Nicola Yates, CEO of Future Cities Catapult, advocates for a smarter public sphere that stays ahead of the technology curve rather than entirely reactive to market developments.

The ‘smart city’ rose to prominence as a marketing concept from global technology companies that saw an opportunity to sell digital transformation and new technology into big city systems such as water, energy and transport.

But while the market opportunity was clear to the technology companies, the proposition for cities was less clear-cut, and voices from government and academia quickly questioned the value of the solutions of these companies from the city and the citizen’s perspective. In the space of a few years, the concept of a smart city shifted from a focus on technologies and systems to a focus on citizens and services for them. The providers of these city services have recently become known as the advanced urban services sector.

For us, advanced urban services bring together a raft of established industries, like architecture and construction, with emerging areas like data science and mobility-as-a-service (think ZipCar or DriveNow). Their commonality is contributing to services that enhance the fabric of city life. 

What we are witnessing now is a challenge to the vision of a citizen-centred smart city arising from the disruption brought by Silicon Valley. Digital transformation is allowing these companies to disrupt existing ecosystems, offering both challenges and opportunities to citizens and city stakeholders. New technologies ranging from AI and machine learning to facial recognition, drones and autonomous vehicles are on the brink of stimulating another wave of innovation. Government policymakers across all domains need to consider whether their strategies and regulations are fit for purpose in the context of this rapid disruption.

These firms connect us together and allow us to trade new services with each other, which is revolutionary. And the economics of it seems to push us all towards a small number of dominant platforms. Of course, this has many positive effects, such as new services and better utilisation of assets. 

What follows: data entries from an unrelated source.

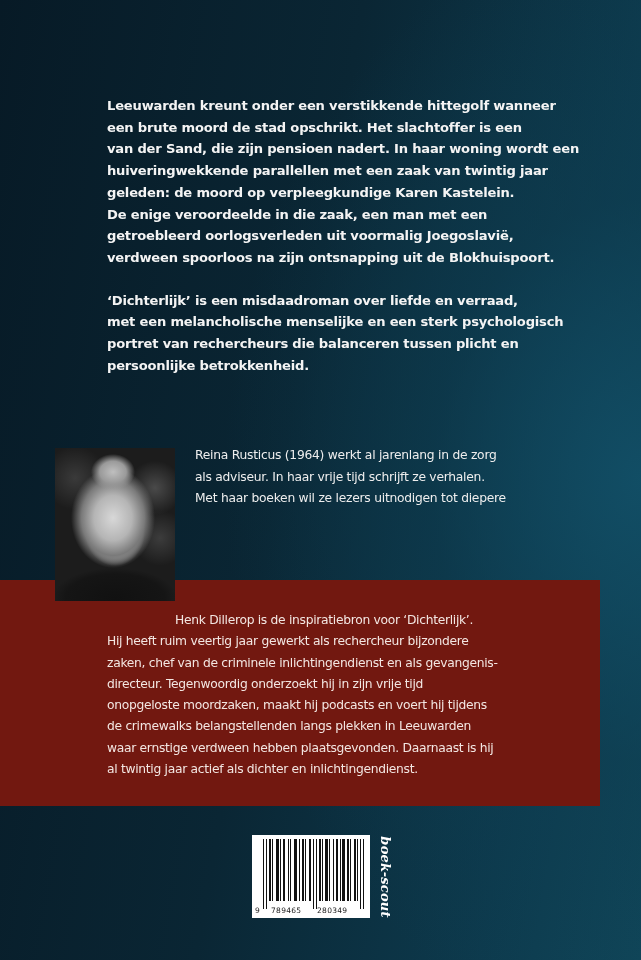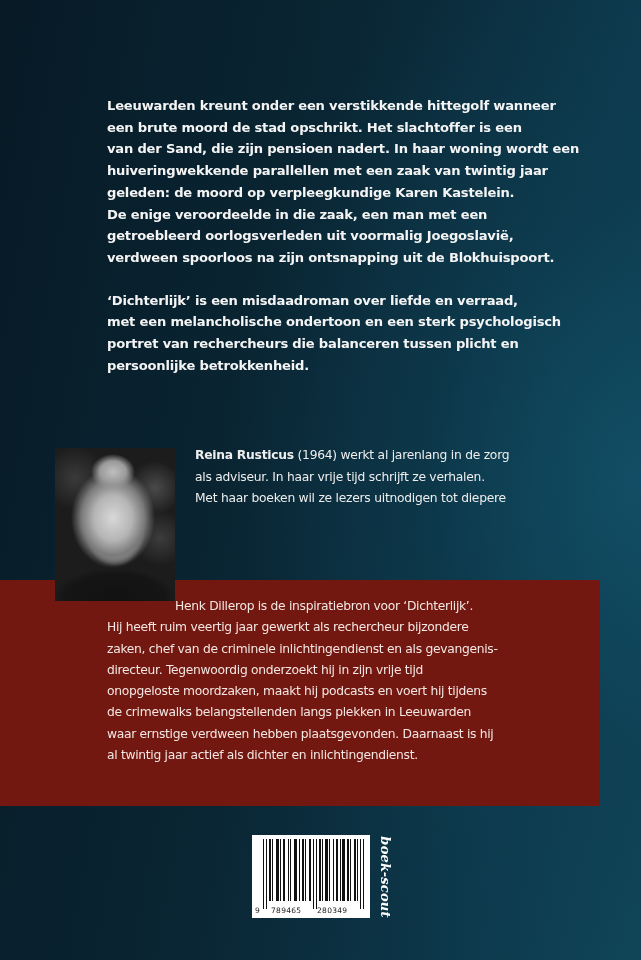"met een melancholische ondertoon en" span.line { text: ondertoon -> menselijke }
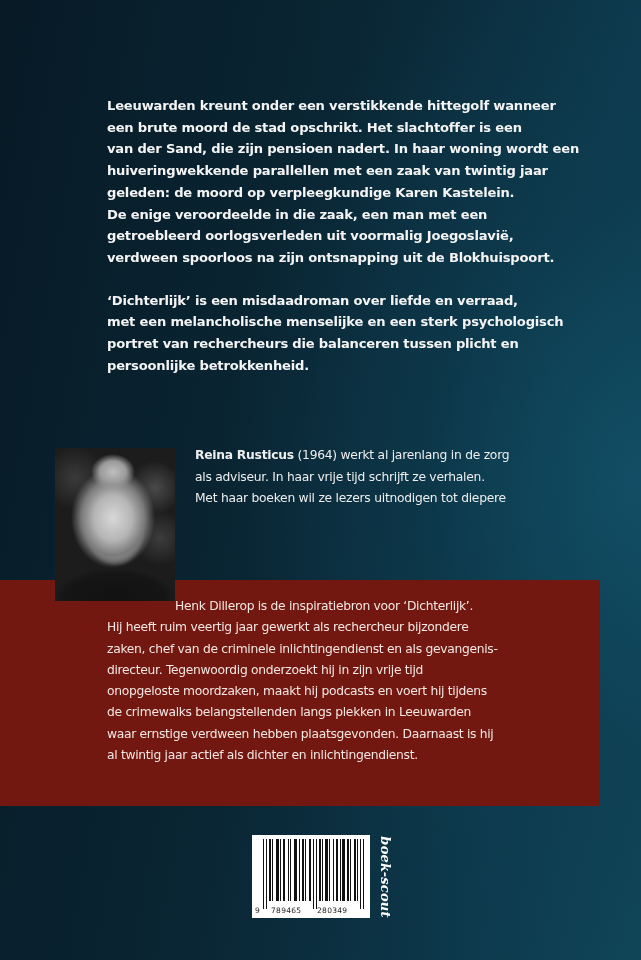"Reina Rusticus" .author-bio .name { font-weight: bold -> normal }
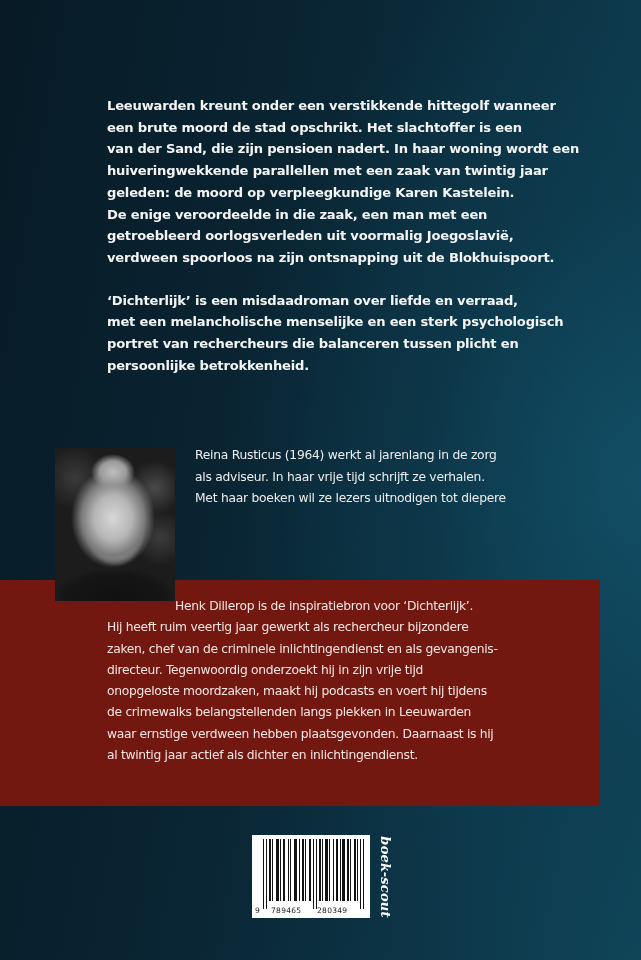"Henk Dillerop is de inspiratiebron" .inspiration { top: 596px -> 610px }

However, a recent Innovate UK and Forum for the Future study into smart city scenarios paints a stark picture of the choices ahead of us. Either we have a privately dominated world with the corporations determining what services we get, a ‘repair and share’ voluntary association-driven world, or a smart public sector fuelled by devolution, harnessing and controlling technologies and services for the greater good.

Uber is a brilliant illustration of the difficulties. It has swept the world with it ingenious taxi service, pushing time-weathered monopolies and vested interests aside. And the public sector has been almost entirely reactive, at best. If this model is applied across whole industries, yes, there will be many benefits, but there will also be not insignificant risks and downsides.

So I advocate for a smarter public sphere, one that stays up and ahead of the technology curve. And there are some good examples of this, such as the EU’s ruling that facial recognition technology cannot be used without consent. It’s OK for you and your new iPhone X, but it’s not for deploying on others. This is not the case in the USA, who are yet to regulate even though the consequences could be far-reaching. Imagine Facebook technologies replacing passports – how would the government react? Concerns from Google about what these technologies might lead to in the wrong hands has resulted in them deliberately choosing not to develop it.

The good news is that a smarter public sector will have a double benefit. The first is better-managed cities. The second is that in embracing the opportunities new technologies bring for cities, we will also create new market opportunities, aiding and stimulating innovative companies across the UK. And they, in turn, can sell to their new products and services around the world.